Il avait aussi été conseiller régional de 1982 à 1986, et des années durant, président du conseil d'administration du centre hospitalier spécialisé de Lorquin et président du conseil d'administration du collège des Etangs à Moussey.
Conscient depuis longtemps des difficultés économiques de son canton - et de Bata en particulier -, conscient que le tourisme pouvait compenser, ne serait-ce que très partiellement, une perte d'activité, il s'est toujours, comme le dit son épouse, "battu pour son canton et son arrondissement". Avec cette particularité de n'avoir jamais accepté d'intégrer un groupe politique précis. Classé "non inscrit", puis "sans étiquette" ou "indépendant", Fernand Charlier avait gardé de sa formation d'instituteur un attachement sincère aux valeurs de la laïcité, de la République. "Intègre et droit", disent ses amis.
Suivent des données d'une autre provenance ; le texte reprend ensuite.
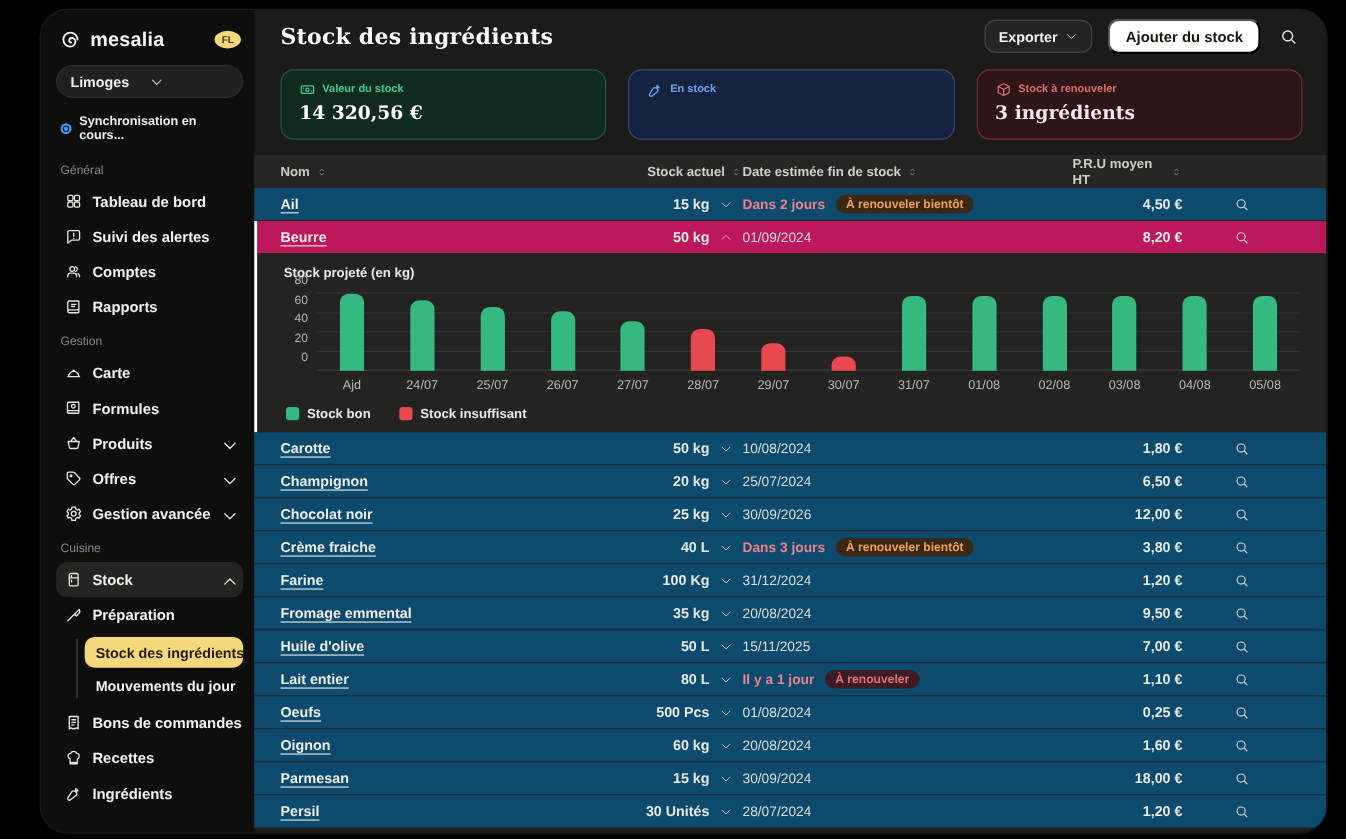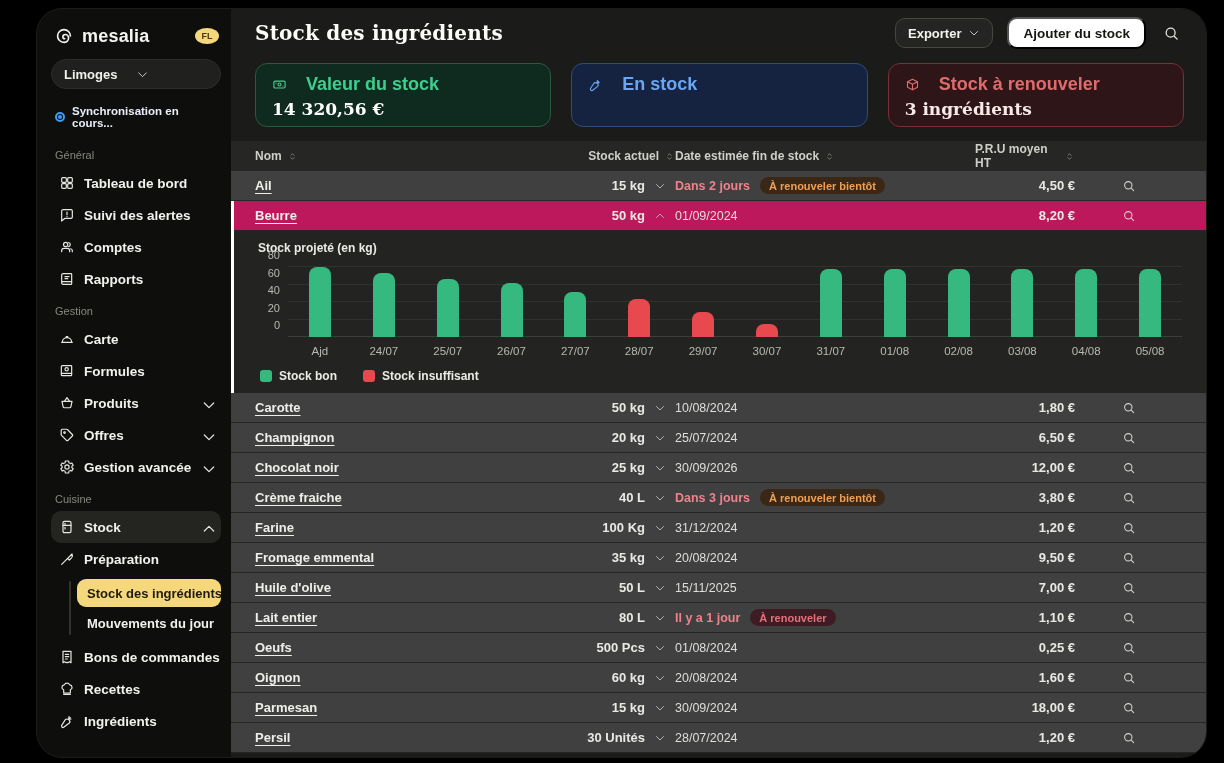"Valeur du stock" .card .c-label { font-size: 18px -> 10px; gap: 19px -> 6px }
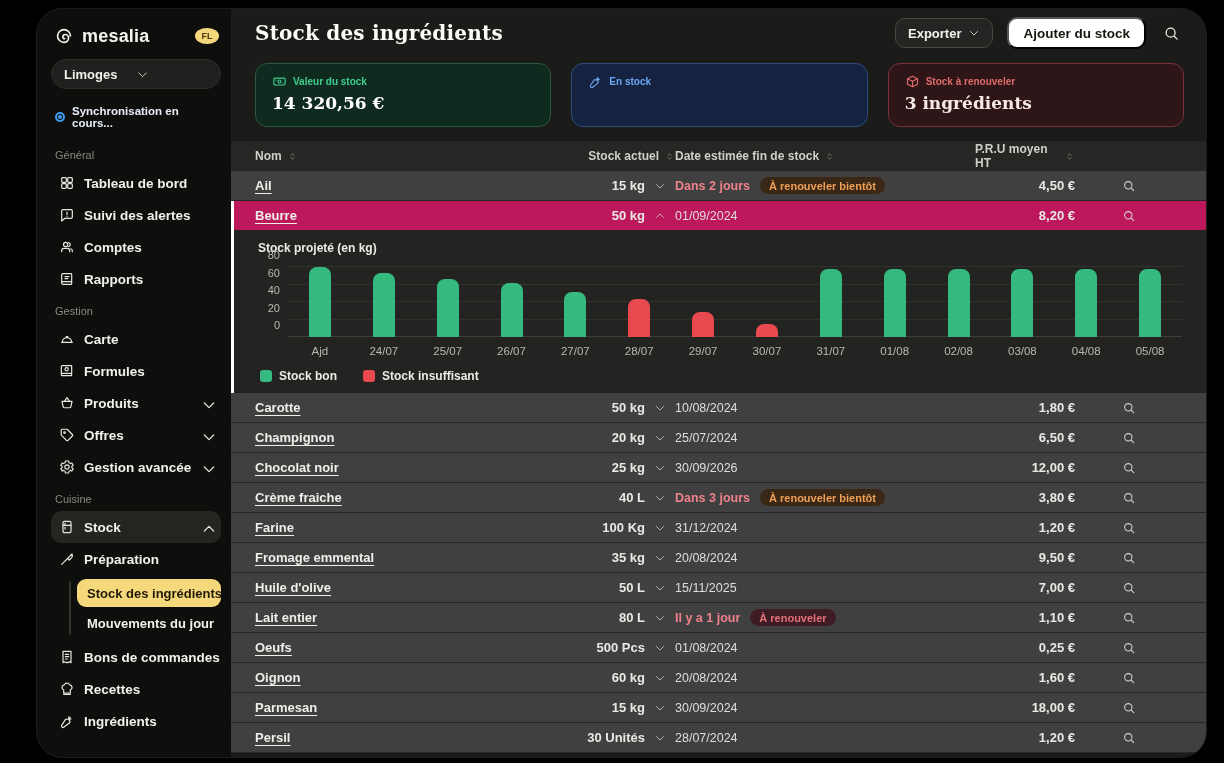"Ail" .trow { background: #404040 -> #0c4a6e }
Officier dans l'ordre des Palmes académiques, titulaire de la médaille régionale, départementale et communale d'or, Fernand Charlier était aussi chevalier du Mérite agricole, titulaire de la médaille de bronze du Tourisme et de la médaille d'honneur du Mérite du sang.
Et Fernand Charlier avait une autre passion, qui le ramenait au coeur de la nature, la chasse. Il avait été vice-président des chasseurs de l'arrondissement de Sarrebourg. Une autre manière encore de mieux connaître ce milieu rural.
Né à Metz le 2 janvier 1927, le futur enseignant avait eu un père chef de gare, à Héming puis à Avricourt. C'est dire si le secteur lui était familier et cher à son coeur. Le 8 septembre 1960, à Saint-Quirin, il a épousé Anne-Marie Aimé. Quatre enfants sont nés de cette union: Sylvie, épouse d'André Bertrand (demeurant à Strasbourg), Jean-Marc (à Dunkerque), Franck, époux de Nicole De Louise (à Saint-Denis de la Réunion), et Laure (à Nouméa). Son petit-fils Victor, 6 ans, fils de Sylvie, faisait aussi sa joie.
Les obsèques de M. Fernand Charlier ont été célébrées samedi 21 juin, à 10h, en l'église d'Avricourt.
A son épouse, à ses enfants ainsi qu'à
toute la parenté, nous présentons nos sincères condoléances.